The
First & Last Seventeen Hours & Five Minutes of My Life |
For seventeen hours and five minutes (roughly, that is),
I've been sitting, standing, walking, talking, breathing, and bathing
confusion.
For seventeen hours and five minutes I was lost in an
unrealistic world of torment, anger, and depression. Confusion.
For seventeen hours and five minutes I was the Jewish
War Prisoner about to be nuked in the Holocaust (well ...
they didn't have microwave technology back then, but you get the picture).
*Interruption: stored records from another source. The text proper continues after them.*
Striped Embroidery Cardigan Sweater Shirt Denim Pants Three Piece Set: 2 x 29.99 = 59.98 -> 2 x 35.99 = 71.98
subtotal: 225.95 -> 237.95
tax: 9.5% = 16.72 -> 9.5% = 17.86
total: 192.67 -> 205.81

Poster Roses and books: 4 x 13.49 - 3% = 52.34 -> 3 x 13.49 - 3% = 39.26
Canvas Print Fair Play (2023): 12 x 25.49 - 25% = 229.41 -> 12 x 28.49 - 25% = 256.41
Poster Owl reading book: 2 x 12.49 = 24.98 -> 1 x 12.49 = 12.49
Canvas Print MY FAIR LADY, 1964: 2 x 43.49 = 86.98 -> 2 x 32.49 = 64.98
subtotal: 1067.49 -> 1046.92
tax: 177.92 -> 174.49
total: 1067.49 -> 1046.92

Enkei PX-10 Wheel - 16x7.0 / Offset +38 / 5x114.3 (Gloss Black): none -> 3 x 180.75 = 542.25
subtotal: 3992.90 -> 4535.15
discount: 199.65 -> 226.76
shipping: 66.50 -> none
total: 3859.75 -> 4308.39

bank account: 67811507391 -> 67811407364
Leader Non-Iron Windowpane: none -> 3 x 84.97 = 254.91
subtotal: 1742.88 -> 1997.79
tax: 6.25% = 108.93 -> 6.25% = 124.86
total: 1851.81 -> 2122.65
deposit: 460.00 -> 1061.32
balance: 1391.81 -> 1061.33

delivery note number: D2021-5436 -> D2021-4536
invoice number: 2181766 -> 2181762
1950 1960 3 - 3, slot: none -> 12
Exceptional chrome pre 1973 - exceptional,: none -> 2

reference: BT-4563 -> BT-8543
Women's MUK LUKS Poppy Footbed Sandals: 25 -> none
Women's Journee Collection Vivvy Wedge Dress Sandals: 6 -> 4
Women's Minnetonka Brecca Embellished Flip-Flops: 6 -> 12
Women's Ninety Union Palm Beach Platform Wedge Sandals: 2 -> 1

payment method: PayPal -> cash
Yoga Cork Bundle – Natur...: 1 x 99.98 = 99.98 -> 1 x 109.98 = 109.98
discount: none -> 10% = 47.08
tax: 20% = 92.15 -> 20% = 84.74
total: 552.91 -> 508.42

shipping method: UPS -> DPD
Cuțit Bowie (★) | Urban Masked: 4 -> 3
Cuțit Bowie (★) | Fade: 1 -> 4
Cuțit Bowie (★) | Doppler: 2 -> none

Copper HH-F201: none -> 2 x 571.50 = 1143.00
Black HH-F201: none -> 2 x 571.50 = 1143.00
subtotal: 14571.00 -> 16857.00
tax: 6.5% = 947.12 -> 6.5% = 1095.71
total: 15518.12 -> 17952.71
Confusion: the act of confusing of state of being
confused.
For two minutes I admit I almost felt content. Then
I said what I had to say and I was flattened to a puddle
of cold blood.
Cold.
For seventeen hours and five minutes I was cold, afraid of the possibilities
("the possibilities are endless")
and the future.
But out of these seventeen hours and five minutes,
I was only afraid for two minutes.
For two minutes (out of seventeen hours and five minutes) I was
dead.
Shattered like the windows of perception, and confusion.
Confusion.
My confusion is now gone, and I will fight it forever;
for this confusion was like a plague (not black, but --
oh, I don't know -- navy blue -- yeah, that's good).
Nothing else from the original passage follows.